Culture - Editoriaux - Histoire - Presse - Société - 8 janvier 2015

Attaque de Charlie Hebdo, le premier acte d’une guerre totale à notre culture

Cabu, Charb, Wolinski, Tignous et huit autres victimes, dont deux policiers. Victimes d’une guerre qui ne porte pas encore de nom, une guerre totale qui est menée contre les fondements de notre civilisation : raison, examen critique, libertés d’opinion et d’expression. Il est temps, plus que temps, d’ouvrir les yeux sur l’état de notre pays, de réaliser enfin que nous n’avons plus d’unité nationale, que la France, loin d’être apaisée, est plus profondément divisée qu’elle ne le fut jamais dans sa longue histoire.

« On a vengé le prophète », auraient dit les barbares sanguinaires, les fous d’un dieu qui n’en demande pas tant. Comment en sommes-nous arrivés là ? Pourquoi, de nos jours, des psychopathes fanatiques religieux et ultra-violents en viennent à tuer des innocents pour des dessins de presse ? Pourquoi les réactions d’une partie de la jeunesse sur les réseaux sociaux sont-elles à ce point dénuées d’empathie, voire de la plus élémentaire humanité ?

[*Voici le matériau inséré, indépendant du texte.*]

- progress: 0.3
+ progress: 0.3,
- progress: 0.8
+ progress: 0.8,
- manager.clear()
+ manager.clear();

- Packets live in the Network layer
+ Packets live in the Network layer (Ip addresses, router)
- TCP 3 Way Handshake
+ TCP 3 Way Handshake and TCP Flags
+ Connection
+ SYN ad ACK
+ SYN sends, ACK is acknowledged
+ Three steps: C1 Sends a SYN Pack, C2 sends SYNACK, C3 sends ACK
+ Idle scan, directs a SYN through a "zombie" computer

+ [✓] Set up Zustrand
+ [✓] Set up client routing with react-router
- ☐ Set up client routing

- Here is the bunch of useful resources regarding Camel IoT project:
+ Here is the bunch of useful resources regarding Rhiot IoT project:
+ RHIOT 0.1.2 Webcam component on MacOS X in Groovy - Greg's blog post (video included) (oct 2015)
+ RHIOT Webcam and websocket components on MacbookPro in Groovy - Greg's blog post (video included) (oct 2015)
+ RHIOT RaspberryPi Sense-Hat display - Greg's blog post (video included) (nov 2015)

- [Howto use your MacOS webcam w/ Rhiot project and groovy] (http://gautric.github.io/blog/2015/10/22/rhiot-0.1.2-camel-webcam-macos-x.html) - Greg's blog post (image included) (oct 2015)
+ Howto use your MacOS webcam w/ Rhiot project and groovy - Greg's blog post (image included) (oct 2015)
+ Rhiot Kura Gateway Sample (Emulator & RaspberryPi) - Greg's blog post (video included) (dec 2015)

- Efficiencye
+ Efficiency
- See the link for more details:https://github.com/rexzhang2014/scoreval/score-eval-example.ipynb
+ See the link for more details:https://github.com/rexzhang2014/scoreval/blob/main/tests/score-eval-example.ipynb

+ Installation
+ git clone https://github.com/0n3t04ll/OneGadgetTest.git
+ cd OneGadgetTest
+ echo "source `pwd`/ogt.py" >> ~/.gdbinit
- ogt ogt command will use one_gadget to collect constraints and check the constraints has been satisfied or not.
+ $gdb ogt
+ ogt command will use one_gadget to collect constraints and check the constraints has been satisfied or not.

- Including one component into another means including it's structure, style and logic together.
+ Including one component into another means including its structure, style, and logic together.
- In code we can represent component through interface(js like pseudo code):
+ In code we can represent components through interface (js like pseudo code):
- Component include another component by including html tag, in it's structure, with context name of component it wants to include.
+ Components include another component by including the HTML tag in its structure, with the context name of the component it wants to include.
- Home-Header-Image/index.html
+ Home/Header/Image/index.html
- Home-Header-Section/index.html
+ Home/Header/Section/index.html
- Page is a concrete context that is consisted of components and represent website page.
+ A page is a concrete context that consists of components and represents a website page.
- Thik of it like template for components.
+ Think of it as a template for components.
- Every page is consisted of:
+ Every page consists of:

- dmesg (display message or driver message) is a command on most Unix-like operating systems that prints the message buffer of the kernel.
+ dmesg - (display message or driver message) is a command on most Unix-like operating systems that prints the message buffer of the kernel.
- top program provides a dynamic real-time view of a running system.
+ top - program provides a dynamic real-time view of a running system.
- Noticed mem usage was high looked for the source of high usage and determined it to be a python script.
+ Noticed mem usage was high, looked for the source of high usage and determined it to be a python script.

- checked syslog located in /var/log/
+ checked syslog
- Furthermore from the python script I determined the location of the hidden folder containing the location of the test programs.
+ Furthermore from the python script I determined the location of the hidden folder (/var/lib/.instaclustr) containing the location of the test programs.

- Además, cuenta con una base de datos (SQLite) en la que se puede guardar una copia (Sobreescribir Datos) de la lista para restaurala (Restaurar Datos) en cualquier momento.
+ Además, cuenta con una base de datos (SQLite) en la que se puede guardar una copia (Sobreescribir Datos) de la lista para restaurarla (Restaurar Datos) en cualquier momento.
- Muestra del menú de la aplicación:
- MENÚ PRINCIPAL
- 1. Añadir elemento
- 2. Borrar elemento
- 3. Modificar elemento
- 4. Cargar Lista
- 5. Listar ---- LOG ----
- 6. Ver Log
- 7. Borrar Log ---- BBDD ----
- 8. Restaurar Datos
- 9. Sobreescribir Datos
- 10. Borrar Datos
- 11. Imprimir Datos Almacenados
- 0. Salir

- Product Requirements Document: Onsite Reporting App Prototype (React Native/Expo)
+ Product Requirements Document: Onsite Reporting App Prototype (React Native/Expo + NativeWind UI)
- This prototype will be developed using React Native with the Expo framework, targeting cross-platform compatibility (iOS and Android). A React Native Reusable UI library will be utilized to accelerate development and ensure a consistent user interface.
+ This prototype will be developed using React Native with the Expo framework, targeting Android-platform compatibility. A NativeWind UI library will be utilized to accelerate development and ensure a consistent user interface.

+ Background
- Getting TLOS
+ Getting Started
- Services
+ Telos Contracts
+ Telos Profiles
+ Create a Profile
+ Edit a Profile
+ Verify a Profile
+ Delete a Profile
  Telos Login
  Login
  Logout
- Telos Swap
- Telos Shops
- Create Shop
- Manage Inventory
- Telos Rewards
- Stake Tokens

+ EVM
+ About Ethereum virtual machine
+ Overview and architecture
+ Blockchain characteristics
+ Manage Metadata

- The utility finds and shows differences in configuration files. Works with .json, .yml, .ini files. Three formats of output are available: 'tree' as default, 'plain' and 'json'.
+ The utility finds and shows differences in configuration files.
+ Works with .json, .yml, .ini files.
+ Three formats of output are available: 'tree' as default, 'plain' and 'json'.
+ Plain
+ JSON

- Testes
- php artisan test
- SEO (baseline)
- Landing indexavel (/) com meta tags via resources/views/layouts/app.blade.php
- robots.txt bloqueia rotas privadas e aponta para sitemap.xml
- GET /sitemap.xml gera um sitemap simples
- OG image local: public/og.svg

Lorsque des jeunes de nationalité française expriment de la joie pour des meurtres aussi terribles, on peut se dire que la France telle que nous l’avons connue a disparu. « Bien fait pour vos gueules bande d’enculés », « Charlie Hebdo a été attaqué… Ca me fait ni chaud ni froid ! C’est bien fait même on récolte ce que l’on sème », « Mdr le mec qui a fait ça à Charlie Hebdo. C’est un ouf ptdr. Il s’est cru dans Call of. Bien fait », « J’veux pas faire le taliban mais c’est bien fait pour Charlie Hebdo. Ils font que provoquer tout le monde à un moment stop », pouvait-on lire immédiatement après l’attaque sur Twitter. De quoi donner la nausée, la rage au cœur. Une telle ignominie soulève l’âme des plus endurcis. Pourtant, rien de surprenant, car c’est l’expression de la France telle qu’elle est désormais, et non telle que Christiane Taubira ou Edwy Plenel voudraient qu’elle soit. Cette France déracinée, inapte à transmettre son histoire et sa culture.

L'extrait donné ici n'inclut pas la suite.